# Description of the task
Below are the records; copy every line in them that holds the string "values".

Items from a dataset
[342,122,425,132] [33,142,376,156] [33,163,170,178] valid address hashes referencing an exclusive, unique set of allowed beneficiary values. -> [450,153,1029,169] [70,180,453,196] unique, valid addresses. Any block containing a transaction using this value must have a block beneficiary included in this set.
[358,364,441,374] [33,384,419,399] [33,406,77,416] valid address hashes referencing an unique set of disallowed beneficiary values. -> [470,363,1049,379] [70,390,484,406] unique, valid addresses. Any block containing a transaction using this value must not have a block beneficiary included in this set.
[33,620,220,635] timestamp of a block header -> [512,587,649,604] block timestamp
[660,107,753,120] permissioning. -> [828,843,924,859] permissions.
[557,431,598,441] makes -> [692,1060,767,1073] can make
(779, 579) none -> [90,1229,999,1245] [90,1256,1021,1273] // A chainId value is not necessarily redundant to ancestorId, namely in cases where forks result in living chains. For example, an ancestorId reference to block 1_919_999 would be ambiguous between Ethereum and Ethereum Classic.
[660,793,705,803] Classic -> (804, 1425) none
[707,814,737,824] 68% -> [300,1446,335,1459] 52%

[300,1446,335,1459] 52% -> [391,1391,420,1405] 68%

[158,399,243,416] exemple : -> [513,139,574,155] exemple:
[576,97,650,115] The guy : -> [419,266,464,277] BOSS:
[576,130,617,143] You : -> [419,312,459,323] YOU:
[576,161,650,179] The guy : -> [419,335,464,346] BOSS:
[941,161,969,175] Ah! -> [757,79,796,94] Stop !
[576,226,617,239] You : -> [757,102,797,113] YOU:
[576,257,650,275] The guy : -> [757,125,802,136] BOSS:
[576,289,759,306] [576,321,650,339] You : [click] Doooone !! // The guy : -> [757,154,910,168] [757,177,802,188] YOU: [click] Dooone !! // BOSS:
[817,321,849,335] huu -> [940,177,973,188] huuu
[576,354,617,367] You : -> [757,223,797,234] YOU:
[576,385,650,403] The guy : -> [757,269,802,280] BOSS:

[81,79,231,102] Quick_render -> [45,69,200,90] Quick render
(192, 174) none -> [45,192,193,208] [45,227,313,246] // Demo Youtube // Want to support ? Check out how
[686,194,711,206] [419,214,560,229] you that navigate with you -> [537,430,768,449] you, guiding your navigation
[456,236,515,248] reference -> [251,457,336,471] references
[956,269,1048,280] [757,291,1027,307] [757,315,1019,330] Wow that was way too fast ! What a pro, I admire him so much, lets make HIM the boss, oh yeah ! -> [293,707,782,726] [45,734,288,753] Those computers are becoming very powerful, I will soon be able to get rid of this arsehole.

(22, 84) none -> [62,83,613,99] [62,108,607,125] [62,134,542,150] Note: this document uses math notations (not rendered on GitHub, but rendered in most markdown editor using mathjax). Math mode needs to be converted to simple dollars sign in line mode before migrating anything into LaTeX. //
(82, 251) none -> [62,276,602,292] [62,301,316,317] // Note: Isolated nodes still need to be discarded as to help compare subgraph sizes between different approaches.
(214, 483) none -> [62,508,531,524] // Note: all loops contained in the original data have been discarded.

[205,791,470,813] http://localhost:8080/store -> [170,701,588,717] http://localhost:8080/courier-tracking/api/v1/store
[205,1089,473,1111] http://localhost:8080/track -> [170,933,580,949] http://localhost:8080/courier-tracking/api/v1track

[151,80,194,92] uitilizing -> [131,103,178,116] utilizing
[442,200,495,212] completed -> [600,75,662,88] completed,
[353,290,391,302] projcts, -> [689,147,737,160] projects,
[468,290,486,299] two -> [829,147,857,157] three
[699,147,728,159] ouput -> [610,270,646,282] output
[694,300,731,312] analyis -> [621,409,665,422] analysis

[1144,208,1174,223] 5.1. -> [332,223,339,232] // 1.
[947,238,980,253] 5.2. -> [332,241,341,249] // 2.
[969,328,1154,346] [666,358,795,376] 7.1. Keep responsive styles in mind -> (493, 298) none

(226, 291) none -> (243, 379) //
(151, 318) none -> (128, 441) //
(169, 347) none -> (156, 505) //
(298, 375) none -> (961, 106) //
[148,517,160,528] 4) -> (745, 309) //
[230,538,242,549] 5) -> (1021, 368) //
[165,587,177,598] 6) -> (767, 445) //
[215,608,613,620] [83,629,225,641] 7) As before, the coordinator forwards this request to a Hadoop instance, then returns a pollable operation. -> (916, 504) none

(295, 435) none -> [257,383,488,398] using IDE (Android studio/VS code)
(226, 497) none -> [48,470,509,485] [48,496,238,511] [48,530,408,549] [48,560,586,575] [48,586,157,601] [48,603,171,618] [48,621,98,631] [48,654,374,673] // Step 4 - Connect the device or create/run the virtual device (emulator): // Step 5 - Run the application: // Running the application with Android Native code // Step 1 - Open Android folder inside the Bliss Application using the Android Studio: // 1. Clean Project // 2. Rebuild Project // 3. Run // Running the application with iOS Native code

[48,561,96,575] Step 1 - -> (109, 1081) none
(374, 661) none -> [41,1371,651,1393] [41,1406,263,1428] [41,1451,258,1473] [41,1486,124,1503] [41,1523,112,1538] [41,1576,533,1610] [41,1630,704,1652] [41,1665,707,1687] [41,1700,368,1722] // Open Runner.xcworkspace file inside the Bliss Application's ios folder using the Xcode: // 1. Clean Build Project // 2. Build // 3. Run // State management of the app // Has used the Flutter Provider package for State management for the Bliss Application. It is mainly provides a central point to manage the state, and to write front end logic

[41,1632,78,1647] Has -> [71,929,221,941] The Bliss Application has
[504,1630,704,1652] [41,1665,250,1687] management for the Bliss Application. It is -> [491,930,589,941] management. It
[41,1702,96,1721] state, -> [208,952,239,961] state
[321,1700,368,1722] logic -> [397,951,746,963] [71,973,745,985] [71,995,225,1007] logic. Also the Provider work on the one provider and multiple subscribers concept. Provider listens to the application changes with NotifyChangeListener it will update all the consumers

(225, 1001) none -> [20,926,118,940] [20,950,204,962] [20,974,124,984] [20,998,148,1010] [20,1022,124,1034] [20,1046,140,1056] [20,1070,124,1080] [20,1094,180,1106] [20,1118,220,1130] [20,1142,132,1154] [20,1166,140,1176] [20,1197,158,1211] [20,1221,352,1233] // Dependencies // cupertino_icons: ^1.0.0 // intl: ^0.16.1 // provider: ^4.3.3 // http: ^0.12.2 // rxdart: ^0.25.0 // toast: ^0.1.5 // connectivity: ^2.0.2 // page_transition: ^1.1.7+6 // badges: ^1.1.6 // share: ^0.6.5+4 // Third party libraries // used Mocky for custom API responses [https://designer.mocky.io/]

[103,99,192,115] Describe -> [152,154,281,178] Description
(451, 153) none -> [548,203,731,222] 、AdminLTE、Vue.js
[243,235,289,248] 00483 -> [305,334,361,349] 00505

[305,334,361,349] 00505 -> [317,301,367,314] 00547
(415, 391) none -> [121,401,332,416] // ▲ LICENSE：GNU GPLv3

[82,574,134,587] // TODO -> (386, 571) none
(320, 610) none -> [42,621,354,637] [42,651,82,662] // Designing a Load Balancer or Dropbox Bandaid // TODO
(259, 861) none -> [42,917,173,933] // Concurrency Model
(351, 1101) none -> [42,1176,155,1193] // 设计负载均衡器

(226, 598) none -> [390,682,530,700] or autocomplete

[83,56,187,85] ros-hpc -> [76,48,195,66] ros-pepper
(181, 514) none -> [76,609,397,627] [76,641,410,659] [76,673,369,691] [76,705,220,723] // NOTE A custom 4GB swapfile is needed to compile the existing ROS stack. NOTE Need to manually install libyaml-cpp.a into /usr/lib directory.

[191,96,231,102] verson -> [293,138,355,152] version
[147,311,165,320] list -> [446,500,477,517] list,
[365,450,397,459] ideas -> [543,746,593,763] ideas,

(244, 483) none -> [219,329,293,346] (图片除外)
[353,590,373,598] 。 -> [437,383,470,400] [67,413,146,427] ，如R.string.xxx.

# Expected answer
[342,122,425,132] [33,142,376,156] [33,163,170,178] valid address hashes referencing an exclusive, unique set of allowed beneficiary values. -> [450,153,1029,169] [70,180,453,196] unique, valid addresses. Any block containing a transaction using this value must have a block beneficiary included in this set.
[358,364,441,374] [33,384,419,399] [33,406,77,416] valid address hashes referencing an unique set of disallowed beneficiary values. -> [470,363,1049,379] [70,390,484,406] unique, valid addresses. Any block containing a transaction using this value must not have a block beneficiary included in this set.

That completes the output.